When he raised his gaze to hers, his eyes were as vacant as an Arizona ghost town. “It’s Bill Maitland,” he dead-panned. “The police answered the phone at his house. He’s been shot.”
Shane dodged a moving van changing lanes and tried not to let himself think about what would happen if he got to the hospital too late. The officer, who’d answered the Maitland’s phone and relayed the news when Shane had called, hadn’t been certain of the extent of Bill’s injuries. The officer only knew that it was bad. He could already be gone… No. Shane refused to acknowledge that possibility. He’d make it in time, and once he got there, everything would be all right. It had to be all right; he couldn’t live with anything less.

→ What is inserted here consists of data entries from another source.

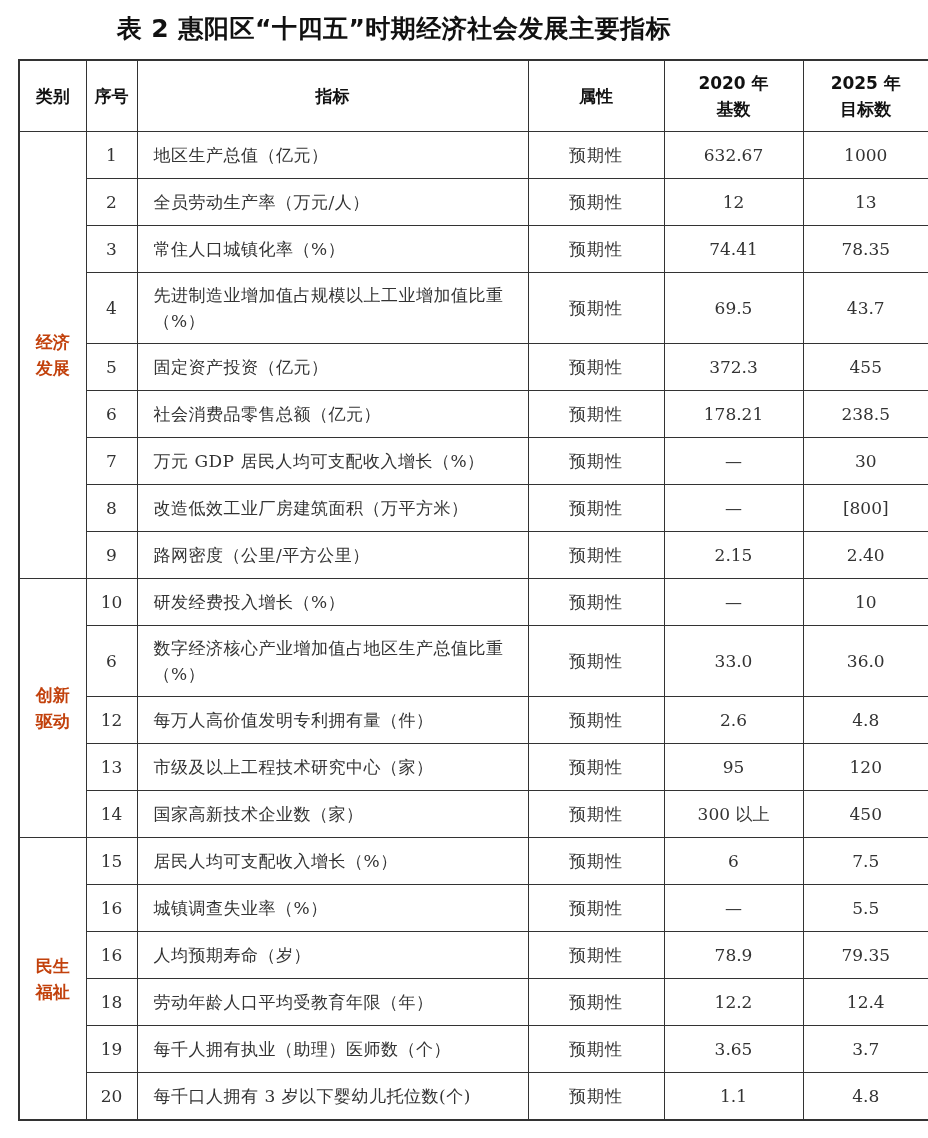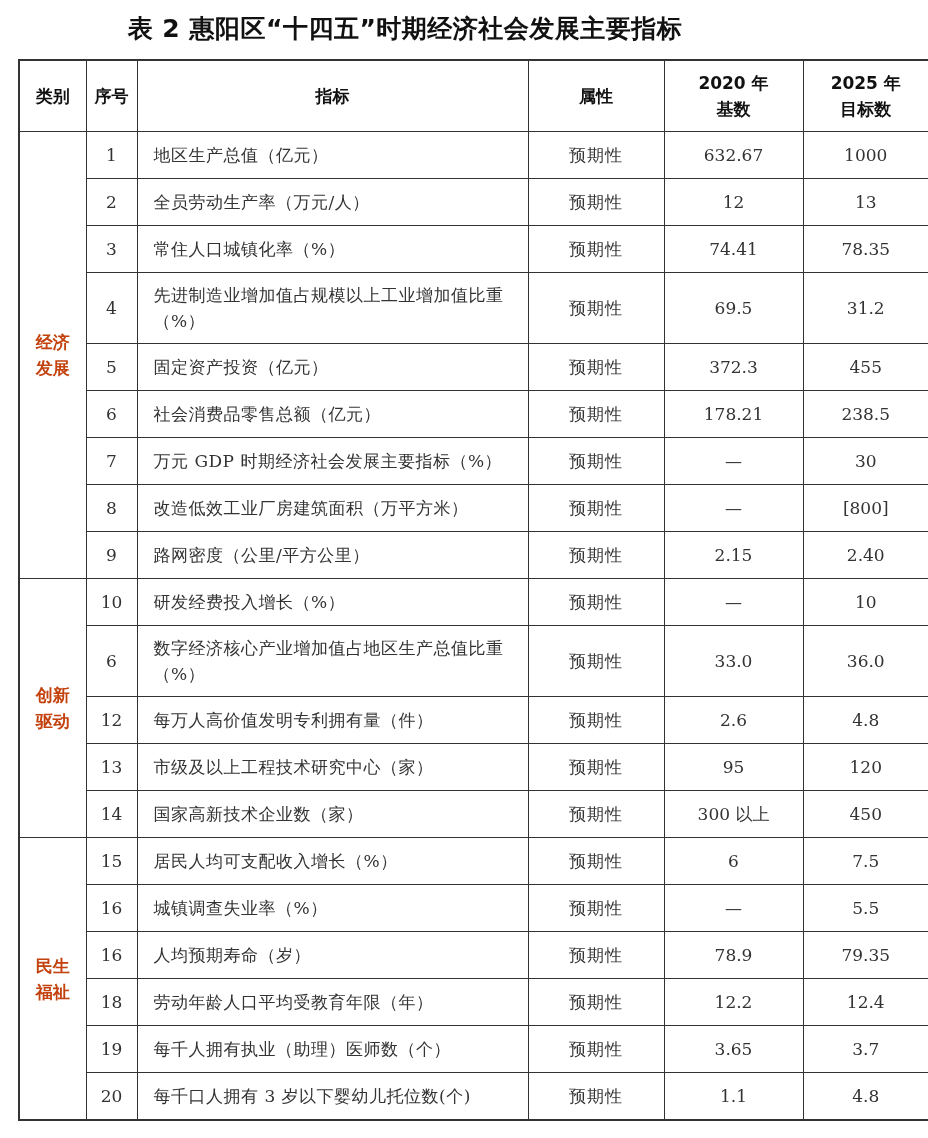--- a/index.html
+++ b/index.html
@@ -1,18 +1,18 @@
 <!DOCTYPE html>
 <html><head>
   <meta charset="utf-8">
   <style>
     html, body { margin: 0; padding: 0; background: #ffffff; }
     body { width: 928px; height: 1138px; position: relative; overflow: hidden;
            font-family: "DejaVu Serif", "Liberation Serif", serif; color: #2a2a2a; }
-    .title { position: absolute; top: 12px; left: 11px; width: 788px; text-align: center;
+    .title { position: absolute; top: 12px; left: 0; width: 788px; text-align: center;
              font-family: "DejaVu Sans", "Liberation Sans", sans-serif; font-weight: bold;
              font-size: 25px; color: #111; letter-spacing: 0.5px; }
     table { position: absolute; top: 59px; left: 18px; width: 910px; border-collapse: collapse;
             table-layout: fixed; border: 2px solid #333; }
     td, th { border: 1.5px solid #333; padding: 0; vertical-align: middle; }
     th { font-family: "DejaVu Sans", "Liberation Sans", sans-serif; font-weight: bold;
          font-size: 17px; color: #111; height: 70px; text-align: center; line-height: 26px; }
     td { font-size: 17px; color: #333; }
     td.cat { font-family: "DejaVu Sans", "Liberation Sans", sans-serif; font-weight: bold;
              font-size: 17px; color: #c2410c; text-align: center; line-height: 26px; }
@@ -78,39 +78,39 @@
       <td class="ind">常住人口城镇化率（%）</td>
       <td class="attr">预期性</td>
       <td class="val">74.41</td>
       <td class="val">78.35</td>
     </tr>
     <tr class="r2">
       <td class="num">4</td>
       <td class="ind">先进制造业增加值占规模以上工业增加值比重（%）</td>
       <td class="attr">预期性</td>
       <td class="val">69.5</td>
-      <td class="val">31.2</td>
+      <td class="val">43.7</td>
     </tr>
     <tr class="r1">
       <td class="num">5</td>
       <td class="ind">固定资产投资（亿元）</td>
       <td class="attr">预期性</td>
       <td class="val">372.3</td>
       <td class="val">455</td>
     </tr>
     <tr class="r1">
       <td class="num">6</td>
       <td class="ind">社会消费品零售总额（亿元）</td>
       <td class="attr">预期性</td>
       <td class="val">178.21</td>
       <td class="val">238.5</td>
     </tr>
     <tr class="r1">
       <td class="num">7</td>
-      <td class="ind">万元 GDP 时期经济社会发展主要指标（%）</td>
+      <td class="ind">万元 GDP 居民人均可支配收入增长（%）</td>
       <td class="attr">预期性</td>
       <td class="val">—</td>
       <td class="val">30</td>
     </tr>
     <tr class="r1">
       <td class="num">8</td>
       <td class="ind">改造低效工业厂房建筑面积（万平方米）</td>
       <td class="attr">预期性</td>
       <td class="val">—</td>
       <td class="val">[800]</td>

A glance at Gigi told him that guilt weighed as heavily on her as it did on him. Her shattered expression almost cracked open the defensive wall he’d built around himself wide enough for him to reach out to her, to comfort her as he had last night. But when he tried, he found no comfort within himself to give. He struggled to dredge up a single kind word, and came up only with a gruff, “Don’t.”
She turned to him. “Don’t what?”
“Blame yourself.”
She turned to look back out the side window, as if the passing warehouses and train yards held some special interest. After a moment, she said, “I don’t blame myself. I blame you.”
A knife in his heart wouldn’t have hurt as much, but she’d only said what he’d been thinking. “Well, we finally agree on something.”
He should never have involved the Maitlands in this. Someone must have connected them to him. Bill wouldn’t have told them anything, no matter what they’d done to him. He never should have gone to the Maitlands’ house.
God, what had he been thinking?
He glanced at Gigi. Despite her words to the contrary, he saw the guilt in her expression. And the pain.